今宵、そんな禁忌に触れてしまったとある村の話をご紹介しよう。

その村の名前を唐笠村という。
ある日、唐笠村に1人の旅人がやってきた。
その旅人は方々を旅している途中で唐笠村に立ち寄ったらしく、着いた先の村や集落などになにか悪いものが憑いて居た時は滞在させてもらったお礼として祓っているらしい。

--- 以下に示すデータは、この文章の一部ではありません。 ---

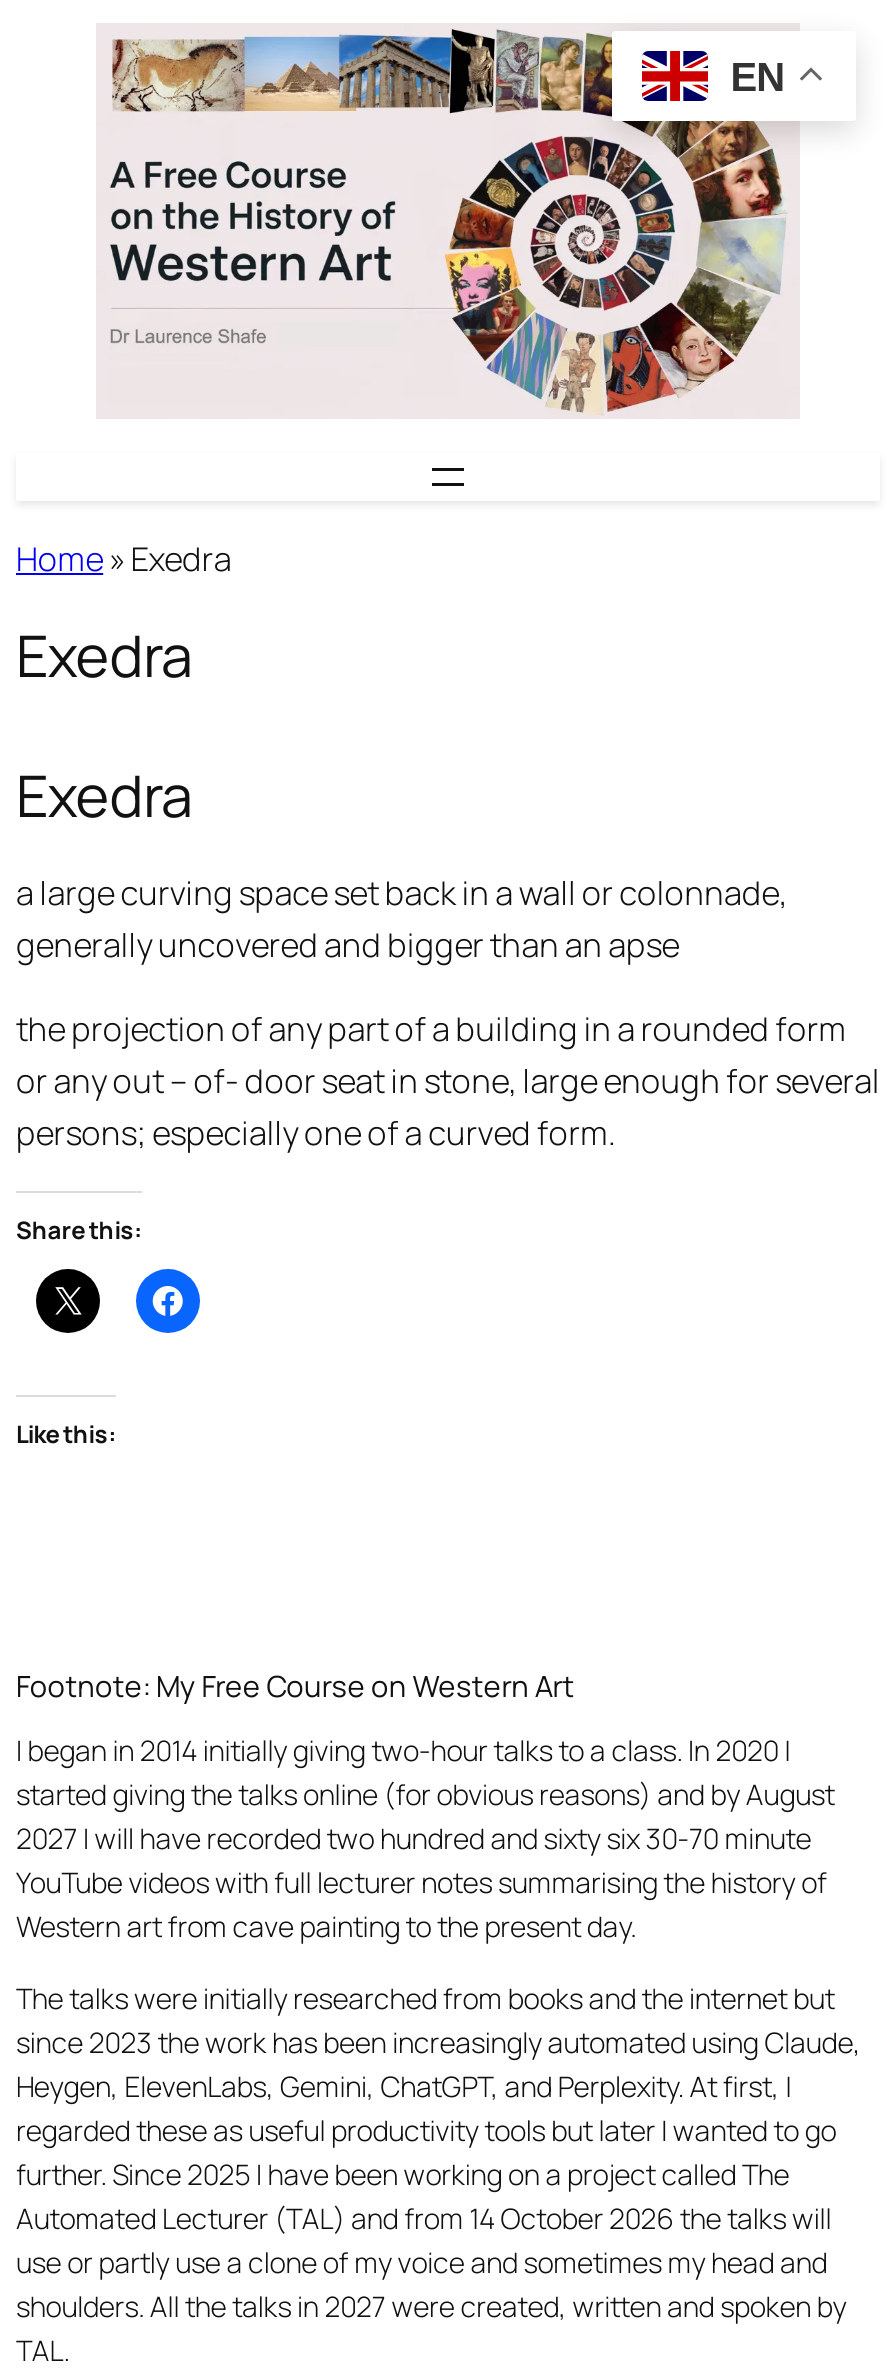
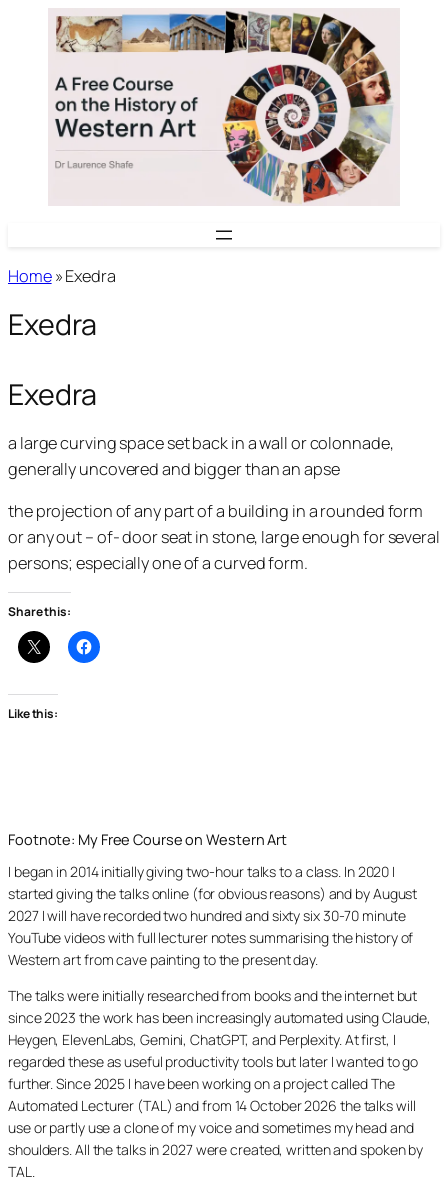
- [image]
+ [image]

- EN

その旅人の荷物の中にはひときわ厳重に保管されているであろうことがひと目見ただけでわかる物があった。
滞在を初めて2日目の昼頃、数少ない唐笠村の子供が興味本位でその荷物に触ろうとしたらしい。
しかし旅人はその瞬間、村のどの大人よりも大きな声で

「さわるな!!!」

と叫んだという。
無論、その子供は泣きわめいたが旅人はその説明を明らかにはしなかったようだ。
それが意味することとはつまりその厳重に保管されている荷物が少なくともこの村に利があるものではないことの裏付けだということだ。

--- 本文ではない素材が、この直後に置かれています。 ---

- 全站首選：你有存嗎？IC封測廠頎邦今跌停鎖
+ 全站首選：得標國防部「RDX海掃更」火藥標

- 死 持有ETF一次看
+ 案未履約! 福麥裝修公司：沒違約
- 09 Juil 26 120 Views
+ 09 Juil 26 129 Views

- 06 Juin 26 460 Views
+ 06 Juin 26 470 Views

しかし悲劇というものはいつ何時起きるかわからないもの。

ある日の深夜、唐笠村内外問わず野盗の真似事をしている3人組が金目のものを探して旅人の荷物を漁ったところ、その厳重に保管されている荷物を見つけ

(これは金目のものに違いない、)

そう思いリーダーが家に持ち帰ったらしい。

3人組は明朝、改めてリーダーの家に集まりその荷物の正体を見てみることにした。
布を取ると中からは上質な木箱が出てきた。
その木箱を開けると中には綿がぎっしり詰められていていよいよ3人組の期待値はピークに達そうという時、綿の中から出てきたものは木製の人形の胴体と足や手などのパーツだった。

てっきり宝石や歴史的価値のある巻物などが出てくると思っていた3人組はいきなり出てきた人形を見て腰を抜かしてしまった。

この人形、見た目は和装の少女の人形だが完全に油断しているとなかなか根源的恐怖を煽る見た目をしている。

3人組はプライドが傷つけられたのかその人形の首を折ったり別で布に包まれていた腕や足を折るなどをした。

してしまった。

ほぼ同時刻、旅人も目を覚まし人形がなくなっていることに気がつく。
「ッ...」

一瞬にして旅人の顔が青ざめ頬に一筋の汗の跡を描いた。
次の瞬間旅人は走り出した。

理由はもちろん人形を探し出すため、ではなくこの村から出ていくためだった。